NAMD Wiki: NamdOnGridEngine

  You are encouraged to improve NamdWiki by adding content, correcting errors, or removing spam.

If your NAMD binary was built using an MPI build of Charm++ then you should ignore the following and run NAMD like any other MPI program on your cluster. The following only applies to NAMD binaries that are not built on MPI and require the charmrun program to launch parallel runs. If your charmrun is a script that calls mpirun then you may ignore it.

Grid Engine

Grid Engine (multiplatform and free from http://gridengine.sunsource.net/) or Sun N1 Grid Engine 6 (commercial from http://wwws.sun.com/software/gridware/) is a direct descendent of the ancient DQS software in use at TCBG.

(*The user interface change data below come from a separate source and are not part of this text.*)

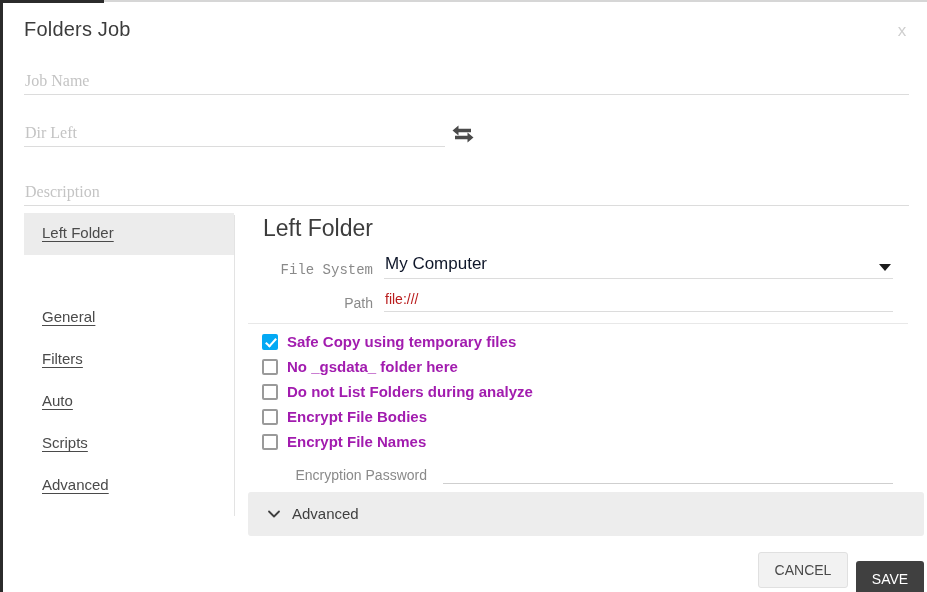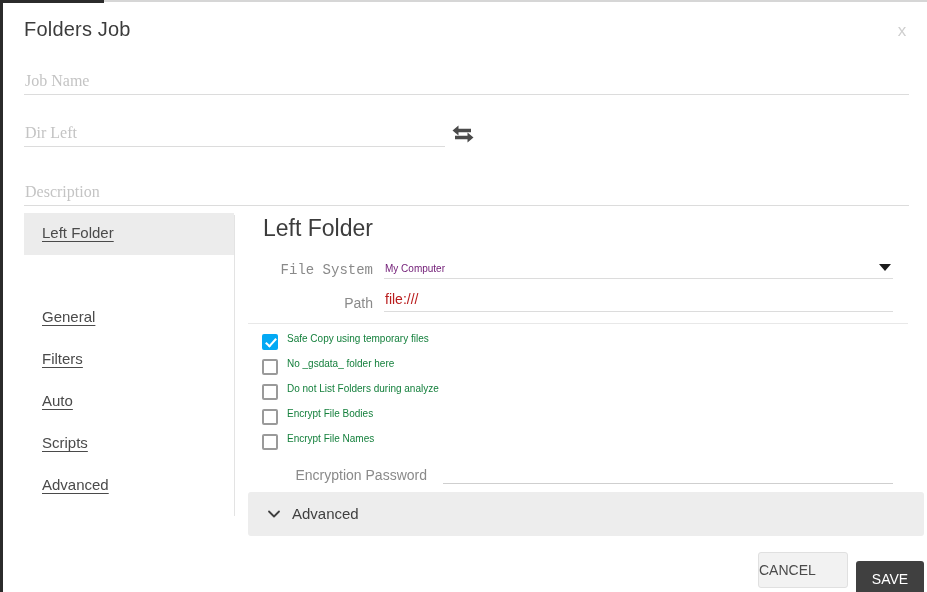--- a/index.html
+++ b/index.html
@@ -155,8 +155,8 @@
   #fs-value {
     position: absolute;
     left: 1px; bottom: 4px;
-    font-size: 10px;
-    color: #701a75;
+    font-size: 17px;
+    color: #0f172a;
   }
   #fs-caret {
     position: absolute;

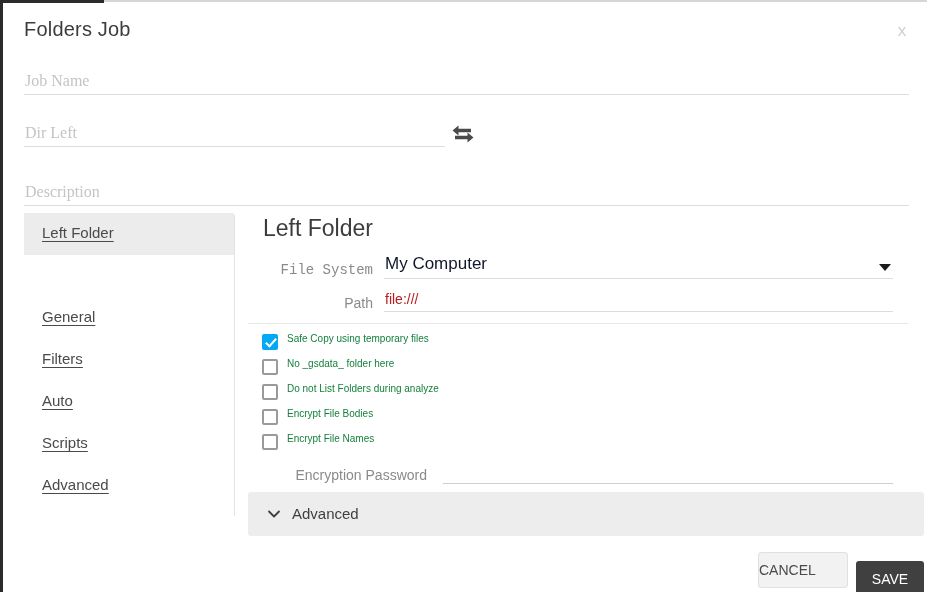--- a/index.html
+++ b/index.html
@@ -226,9 +226,10 @@
   .checkbox-row .cblabel {
     position: absolute;
     left: 25px; top: 2px;
-    font-size: 10px;
-    color: #15803d;
+    font-size: 15px;
+    color: #a21caf;
     white-space: nowrap;
+    font-weight: bold;
   }
 
   

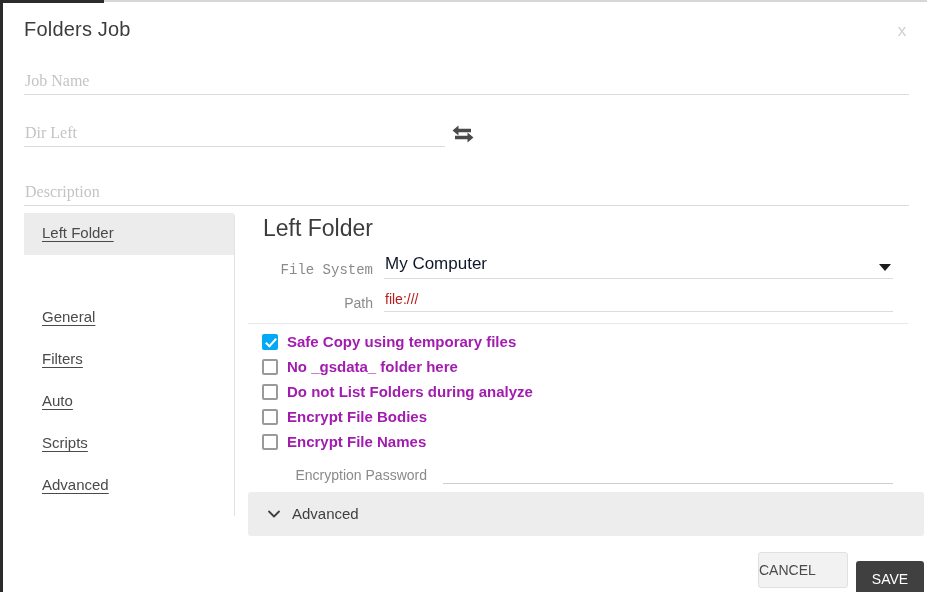--- a/index.html
+++ b/index.html
@@ -275,7 +275,7 @@
     font-size: 14px;
     color: #4a4a4a;
     line-height: 34px;
-    text-align: left;
+    text-align: center;
     cursor: pointer;
     user-select: none;
   }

I found a brief tutorial on setting up SGE with Clustermatic/Bproc that might come in handy: http://noel.feld.cvut.cz/magi/sge+bproc.html

It is a little dated, and the tutorial doesn't show how to set it up for NAMD, but it gives the basics of making everything work.

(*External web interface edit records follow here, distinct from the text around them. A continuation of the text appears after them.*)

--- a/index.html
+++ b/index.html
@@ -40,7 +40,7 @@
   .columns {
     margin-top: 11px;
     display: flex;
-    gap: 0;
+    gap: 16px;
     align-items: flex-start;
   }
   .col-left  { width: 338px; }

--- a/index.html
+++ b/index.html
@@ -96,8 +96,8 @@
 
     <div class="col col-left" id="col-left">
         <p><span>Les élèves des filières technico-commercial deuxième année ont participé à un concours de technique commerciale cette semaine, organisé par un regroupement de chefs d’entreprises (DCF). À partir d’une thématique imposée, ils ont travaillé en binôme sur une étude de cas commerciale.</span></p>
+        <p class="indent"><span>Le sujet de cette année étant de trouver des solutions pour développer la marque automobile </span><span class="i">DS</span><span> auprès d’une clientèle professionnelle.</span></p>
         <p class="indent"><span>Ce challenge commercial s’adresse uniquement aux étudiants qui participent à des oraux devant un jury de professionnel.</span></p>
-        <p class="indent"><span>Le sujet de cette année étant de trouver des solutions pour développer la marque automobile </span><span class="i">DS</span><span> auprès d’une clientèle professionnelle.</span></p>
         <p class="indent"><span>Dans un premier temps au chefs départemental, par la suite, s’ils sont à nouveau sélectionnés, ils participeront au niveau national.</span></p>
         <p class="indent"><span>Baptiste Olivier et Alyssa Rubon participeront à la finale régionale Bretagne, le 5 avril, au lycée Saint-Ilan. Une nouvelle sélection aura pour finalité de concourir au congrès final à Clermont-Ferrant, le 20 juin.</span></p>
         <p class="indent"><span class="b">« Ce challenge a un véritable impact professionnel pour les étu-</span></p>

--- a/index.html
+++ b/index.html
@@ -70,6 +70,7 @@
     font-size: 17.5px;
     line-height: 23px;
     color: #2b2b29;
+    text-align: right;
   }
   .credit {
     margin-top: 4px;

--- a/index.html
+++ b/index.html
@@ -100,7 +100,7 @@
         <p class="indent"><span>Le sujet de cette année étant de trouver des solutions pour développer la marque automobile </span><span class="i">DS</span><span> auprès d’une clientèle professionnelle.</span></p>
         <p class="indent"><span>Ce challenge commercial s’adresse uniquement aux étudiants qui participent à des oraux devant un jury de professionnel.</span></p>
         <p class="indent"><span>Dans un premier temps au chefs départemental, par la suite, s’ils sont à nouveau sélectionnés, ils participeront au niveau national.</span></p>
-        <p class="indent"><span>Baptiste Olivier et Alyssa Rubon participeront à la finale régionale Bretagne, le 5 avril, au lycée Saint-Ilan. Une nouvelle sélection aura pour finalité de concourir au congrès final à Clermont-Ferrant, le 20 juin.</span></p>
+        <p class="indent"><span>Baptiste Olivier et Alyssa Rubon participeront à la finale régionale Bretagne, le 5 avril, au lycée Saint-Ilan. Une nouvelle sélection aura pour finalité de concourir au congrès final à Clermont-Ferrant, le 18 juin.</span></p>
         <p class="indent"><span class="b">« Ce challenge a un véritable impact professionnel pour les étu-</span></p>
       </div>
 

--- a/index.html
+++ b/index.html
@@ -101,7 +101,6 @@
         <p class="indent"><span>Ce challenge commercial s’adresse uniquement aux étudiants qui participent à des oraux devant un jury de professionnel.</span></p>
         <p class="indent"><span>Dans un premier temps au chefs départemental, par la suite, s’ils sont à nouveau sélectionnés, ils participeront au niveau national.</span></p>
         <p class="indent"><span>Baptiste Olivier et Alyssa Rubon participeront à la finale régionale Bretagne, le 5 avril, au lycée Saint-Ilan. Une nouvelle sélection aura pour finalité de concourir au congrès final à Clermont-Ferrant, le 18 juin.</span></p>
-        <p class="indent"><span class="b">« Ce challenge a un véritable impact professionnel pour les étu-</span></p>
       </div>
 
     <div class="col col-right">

Simple NAMD job on SGE 6.0

Use a text editor to create the file namd.job containing:

#$ -cwd
#$ -j y
#$ -S /bin/bash

nodefile=$TMPDIR/namd2.nodelist
echo group main > $nodefile
awk '{ for (i=0;i<$2;++i) {print "host",$1} }' $PE_HOSTFILE >> $nodefile

dir=$HOME/NAMD_2.6b1_Linux-i686
$dir/charmrun ++remote-shell ssh ++nodelist $nodefile +p$NSLOTS $dir/namd2 ~/apoa1/apoa1.namd

Since NAMD does not use MPICH, we need a small shell script and awk program to translate the SGE hostfile to charmrun format. The second column of the hostfile is the number of processors available, which is always one for these clusters, but this script will handle more.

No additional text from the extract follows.